Jumpat / SegAnyGAussians

The official implementation of SAGA (Segment Any 3D GAussians)
Apache License 2.0
595 stars 42 forks source link

extract_features.py文件只在第一版中提供 #77

Open Garfield9986 opened 5 months ago

Garfield9986 commented 5 months ago

v2版本中extract_features.py文件只在第一版中提供,然而在v2版本还是必须的,并且没有--downsample参数。 另外,请问在那里可以下载能运行get_clip_features.py文件的clip模型呀?(比如ViT-B-16-laion2b_s34b_b88k.bin)

Jumpat commented 5 months ago

你好, v2版本是不需要这个脚本的。 这个clip模型是openclip lib中自动下载的。

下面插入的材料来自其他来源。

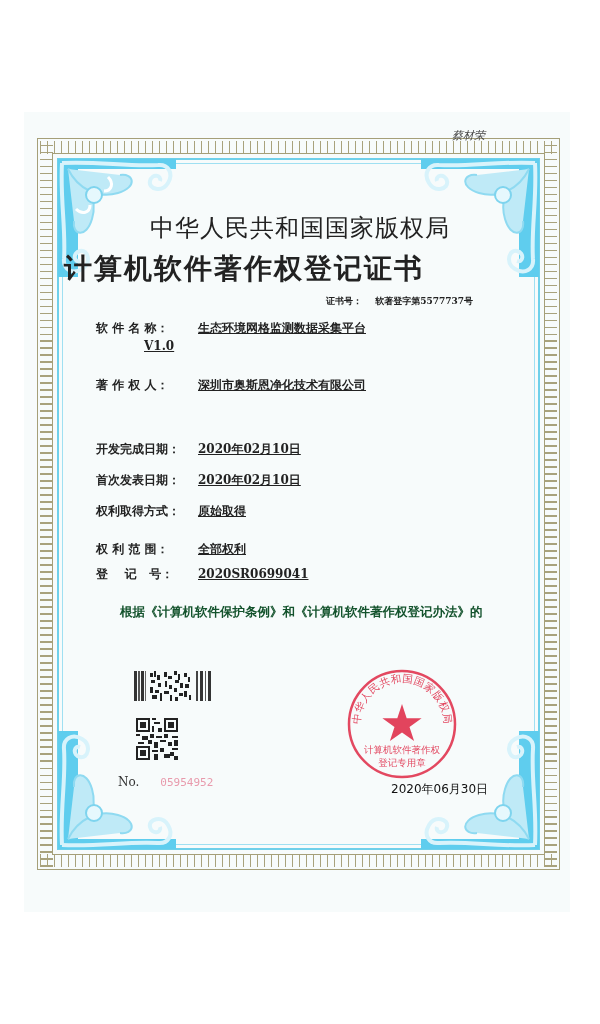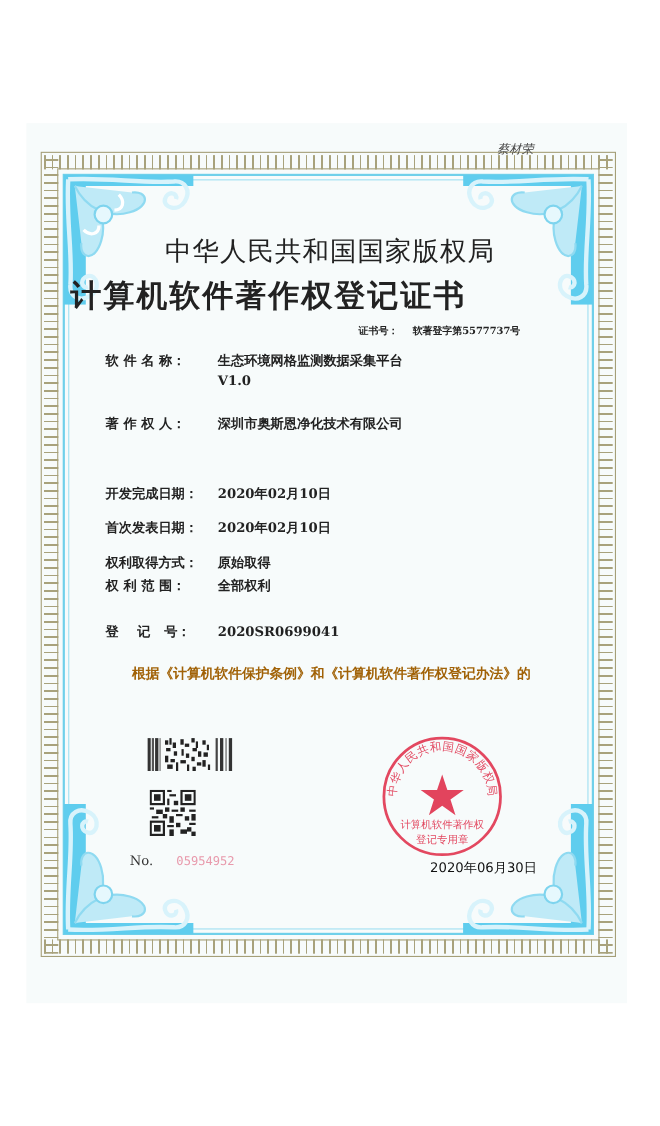--- a/index.html
+++ b/index.html
@@ -32,24 +32,24 @@
 
   .title1 { position:absolute; left:0; width:600px; top:212px; text-align:center;
             font-family:"DejaVu Sans", sans-serif; font-size:24px; letter-spacing:1px; color:#222; }
   .title2 { position:absolute; left:0; width:488px; top:250px; text-align:center;
             font-family:"DejaVu Serif", serif; font-weight:bold; font-size:28px; letter-spacing:2px; color:#222; }
   .cert-no { position:absolute; left:326px; top:295px; font-size:9px; font-weight:bold; color:#222; }
   .cert-no .lbl { margin-right:10px; }
 
   .field { position:absolute; left:96px; font-size:12px; font-weight:bold; color:#222; }
   .field .label { display:inline-block; width:102px; }
-  .field .value { display:inline-block; font-weight:bold; }
-  .field .value.sub { display:block; margin-left:102px; margin-top:2px; }
-
-  .statement { position:absolute; left:96px; width:440px; font-size:12.5px; font-weight:bold; color:#a16207; line-height:30px; }
+  .field .value { display:inline-block; font-weight:bold;text-decoration:underline; }
+  .field .value.sub { display:block; margin-left:48px; margin-top:2px; }
+
+  .statement { position:absolute; left:96px; width:440px; font-size:12.5px; font-weight:bold; color:#14532d; line-height:30px; }
   .statement .p1 { text-indent:24px; }
 
   .barcode { position:absolute; left:134px; top:671px; width:80px; height:30px; }
   .qr { position:absolute; left:136px; top:718px; width:42px; height:42px; }
   .serial { position:absolute; left:118px; top:775px; font-size:12px; color:#333; }
   .serial .num { color:#e89aac; font-family:"DejaVu Sans Mono", monospace; font-size:11px; margin-left:21px; }
 
   .seal { position:absolute; left:346px; top:668px; width:112px; height:112px; }
   .seal-date { position:absolute; left:358px; top:781px; font-size:12px; color:#111; font-family:"DejaVu Sans", sans-serif;margin-left:33px; }
 </style>
@@ -117,21 +117,21 @@
 </div>
 <div class="field" style="top:441px;">
   <span class="label">开发完成日期：</span><span class="value">2020年02月10日</span>
 </div>
 <div class="field" style="top:472px;">
   <span class="label">首次发表日期：</span><span class="value">2020年02月10日</span>
 </div>
 <div class="field" style="top:503px;">
   <span class="label">权利取得方式：</span><span class="value">原始取得</span>
 </div>
-<div class="field" style="top:524px;">
+<div class="field" style="top:541px;">
   <span class="label">权 利 范 围：</span><span class="value">全部权利</span>
 </div>
 <div class="field" style="top:566px;">
   <span class="label" style="white-space:pre;">登    记   号：</span><span class="value">2020SR0699041</span>
 </div>
 
 <div class="statement" style="top:597px;">
   <div class="p1">根据《计算机软件保护条例》和《计算机软件著作权登记办法》的</div>
 </div>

Garfield9986 commented 5 months ago

但是不用这个文件提取feature好像会出错,我看我的sam_masks文件夹下没有生成的IMG_4026.pt文件,只有 image000.pt-image019.pt文件

Looking for config file in /home/yang/3DRC/SegAnyGAussians/output/8ae9df13-1/cfg_args Config file found: /home/yang/3DRC/SegAnyGAussians/output/8ae9df13-1/cfg_args Loading trained model at iteration 30000, None Allow Camera Principle Point Shift: False Reading camera 20/20 Loading Training Cameras Loading Test Cameras 0it [00:00, ?it/s] Traceback (most recent call last): File "get_scale.py", line 104, in masks = torch.load(os.path.join(os.path.join(dataset.source_path, 'sam_masks'), image_path.replace('jpg', 'pt').replace('JPG', 'pt').replace('png', 'pt'))) File "/home/yang/Anaconda/yas/envs/SAGA/lib/python3.7/site-packages/torch/serialization.py", line 699, in load with _open_file_like(f, 'rb') as opened_file: File "/home/yang/Anaconda/yas/envs/SAGA/lib/python3.7/site-packages/torch/serialization.py", line 230, in _open_file_like return _open_file(name_or_buffer, mode) File "/home/yang/Anaconda/yas/envs/SAGA/lib/python3.7/site-packages/torch/serialization.py", line 211, in init super(_open_file, self).init(open(name, mode)) FileNotFoundError: [Errno 2] No such file or directory: '/home/yang/3DRC/SegAnyGAussians/data/nerf_llff_data/fern/sam_masks/IMG_4026.pt'

Jumpat commented 5 months ago

sam masks下的文件是使用extact sam masks 脚本进行的。 这里的错误是由于downsample处理后的文件名和原始文件名没有对应导致的,需要建立原始文件名(即IMG_4026)到降采样后文件名(imagexxx)的映射。这里一般是按照数字大小自动排序的,因此sort一下然后对应起文件名就可以了。 或者你可以在提取sam mask的时候加上参数:--downsample_type mask 这会阻止脚本使用提前降采样准备好的文件名未对齐的文件进行掩膜提取,转而使用原始分辨率图像进行提取并随后进行掩膜降采样。请注意,这可能会导致显存不足问题。

Garfield9986 commented 5 months ago

非常感谢你 @Jumpat 快速的回答,但是我还是有一点没有太理解,你的意思是说,在同一downsample值下,我只需要将image000.pt-image019.pt文件按顺序更名为IMG_4026.pt-IMG_4045.pt文件就可以当作feature使用了吗?我试过使用--downsample_type mask方法,显存确实不够用了。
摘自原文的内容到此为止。